As well as the financial achievements above, the Committee takes into
account the Group's performance against a range of broader strategic
objectives, including support to personal and business customers in the
communities in which it operates. In 2011 gross new lending to business
increased by 22%, with lending to SMEs up 4%, exceeding the Group's
Merlin targets. The Committee also considers the scale of the businesses
our leadership team are managing. For example, during 2011, our 2,000
UK retail branches served 18 million customers; our corporate banking
division accounted for almost half of all new lending to UK SMEs; and our
investment bank operated in 38 countries and arranged €12 billion of
loans and €10 billion of bonds for UK corporates.

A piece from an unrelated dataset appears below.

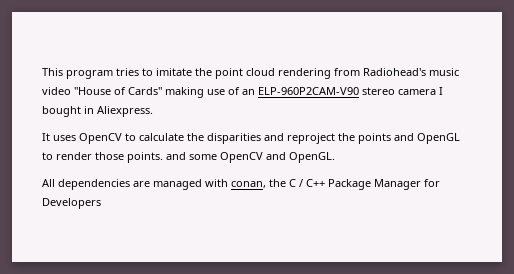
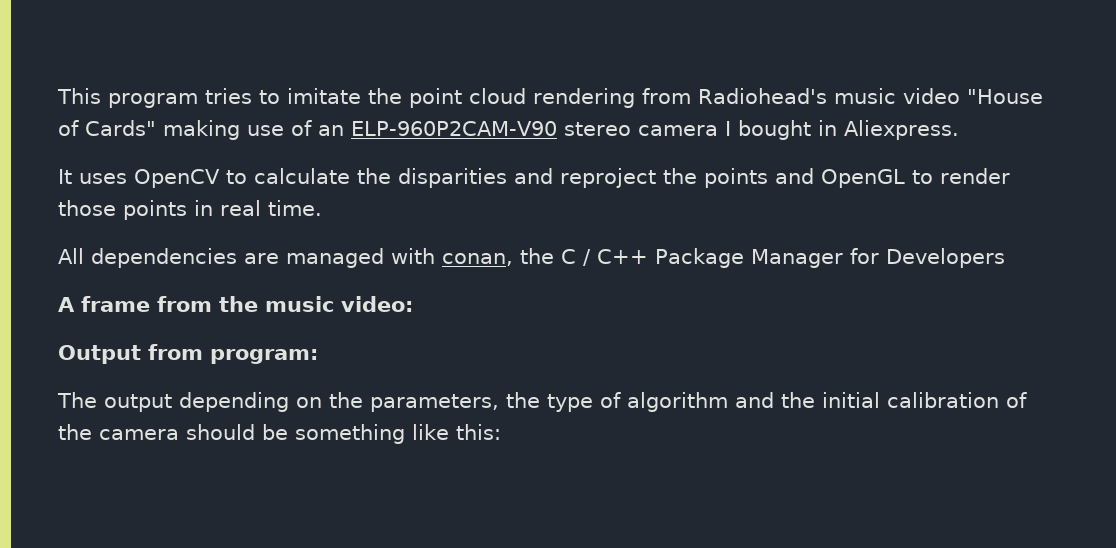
[127,152,335,163] points. and some OpenCV and OpenGL. -> [123,200,322,220] points in real time.
(101, 203) none -> [58,296,413,312] [58,344,318,364] [57,392,1027,412] [58,424,501,444] // A frame from the music video: // Output from program: // The output depending on the parameters, the type of algorithm and the initial calibration of the camera should be something like this:

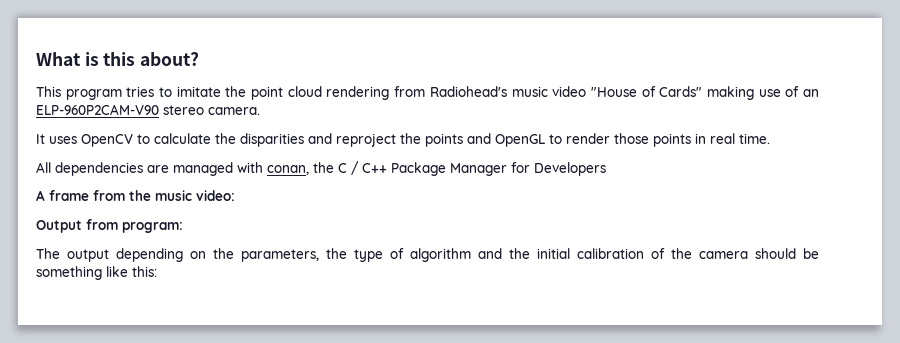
(57, 96) none -> [36,52,200,66] What is this about? //
[637,120,959,140] camera I bought in Aliexpress. -> [208,107,260,115] camera.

Whilst there is still much to do to deliver an overall profitable business as
we pay for the costs of repair, we are already much better positioned as a
safer, stronger bank.
Executive directors
Events at the start of 2012 put the difficulty of balancing our stakeholders’
interests firmly into the public spotlight. The bonus for Stephen Hester in
relation to the 2011 performance year attracted considerable attention
from the media and politicians and I wanted to explain the reasons
behind that decision.
We have been very clear over recent years that pay for performance, not
failure, is at the heart of our remuneration policy. Under the leadership of
the current executive directors, RBS has made significant progress in
exceptionally difficult circumstances. In recognition of this, the Board
believed, and still believe, that the award to its Group Chief Executive
was justified in the context of the market and appropriate based on
achievement against the performance objectives that had been set (see
page 282 for further details). The Board’s decision was well-balanced
and took into account all the circumstances, including the fall in share
price over 2011, which was mirrored in most other banks. The award was
offered on terms that are arguably amongst the most reformed in our
industry and endorsed at the 2011 AGM by over 99% of our
shareholders. The award would have been delivered entirely in shares,
been deferred and subject to clawback.